Nijerya’daki St. Mary’s Katolik Okulu Toplu Kaçırma Olayı, 24 Kasım 2025 tarihinde Niger Eyaleti’nin Papiri yerleşimindeki St. Mary’s Katolik Okulu’na silahlı kişiler tarafından düzenlenen baskında 303 öğrencinin ve 12 öğretmen ile personelin kaçırılmasıyla gerçekleşen kitlesel bir rehine alma vakasıdır.

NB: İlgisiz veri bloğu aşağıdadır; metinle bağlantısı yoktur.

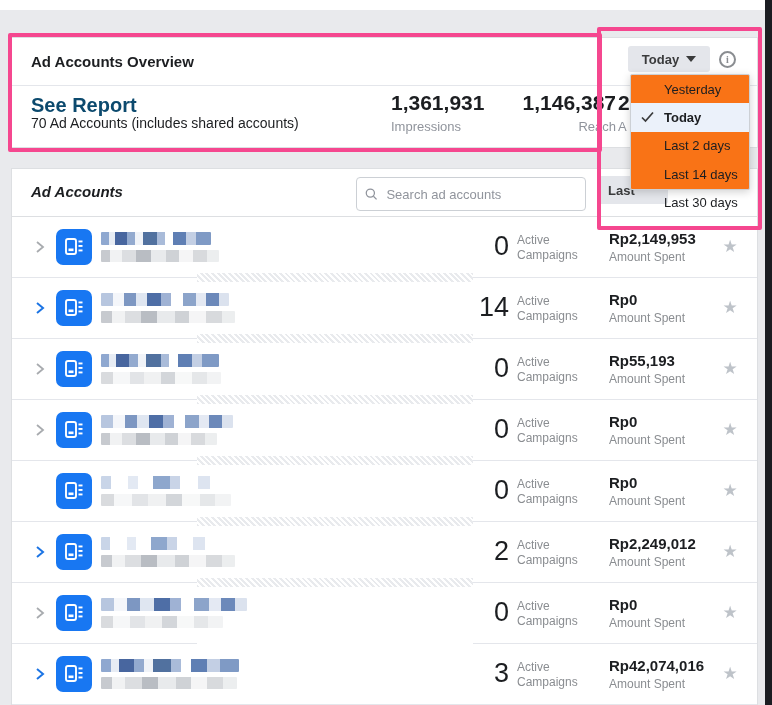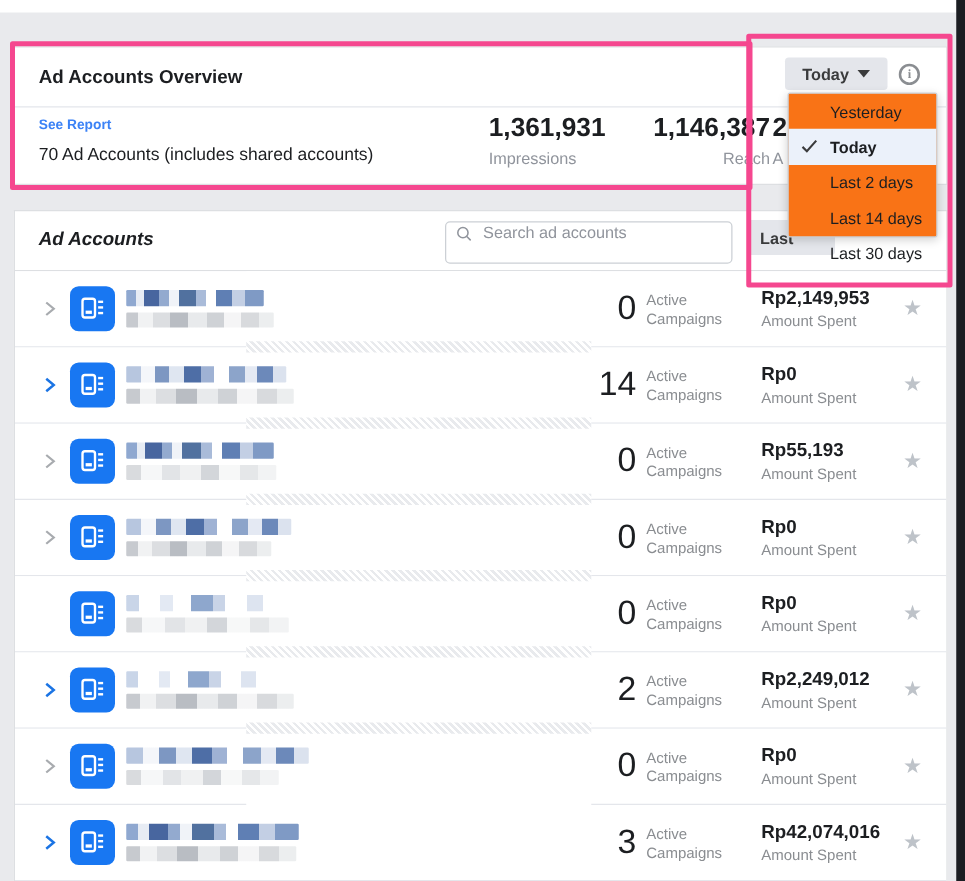"See Report" .see-report { color: #3b82f6 -> #0c4a6e; font-size: 11px -> 20px }
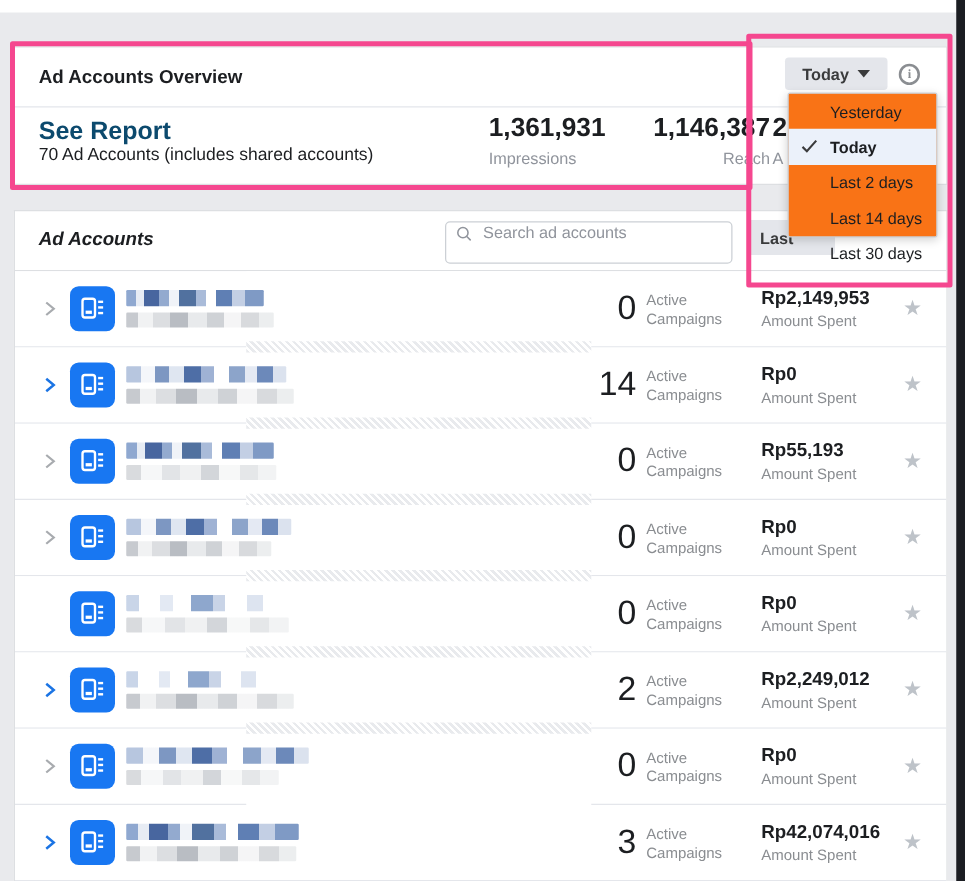"Search ad accounts" .search { align-items: flex-end -> center }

Nijerya’daki St. Mary’s Katolik Okulu Toplu Kaçırma Olayı-24 Kasım 2025 (DW News)
Olayın Arka Planı
Nijerya’nın Niger Eyaleti’ne bağlı Papiri yerleşimindeki St. Mary’s Katolik Okulu’na 24 Kasım 2025 Cuma günü gece saatlerinde silahlı bir grup tarafından baskın düzenlenmiştir. Yerel polis, saldırının yaklaşık 02.00 civarında gerçekleştiğini bildirmiştir. İlk açıklamalarda kaçırılan kişi sayısı daha düşük olarak belirtilmiş, ancak daha sonra yapılan doğrulama sonucunda 303 öğrencinin ve 12 öğretmen ile personelin kaçırıldığı teyit edilmiştir.
Nijerya Hristiyanlar Birliği (Christian Association of Nigeria – CAN), kaçırılan öğrencilerden en az 50’sinin Cuma ve Cumartesi günleri arasında kaçmayı başardığını açıklamıştır. CAN’ın Niger Eyaleti Başkanı Rahip Bulus Dauwa Yohanna, yaptığı açıklamada şu ifadeyi kullanmıştır: “Biraz rahat bir nefesle kaçan bu 50 çocuğun geri dönüşünü ne kadar alsak da, hepinizi kalan kurbanların kurtarılması ve güvenli bir şekilde geri dönüşü için dualarınıza devam etmeye çağırıyorum.” Aynı açıklamaya göre, öğrenciler kaçtıktan sonra güvenli bir şekilde aileleriyle yeniden bir araya gelmiştir.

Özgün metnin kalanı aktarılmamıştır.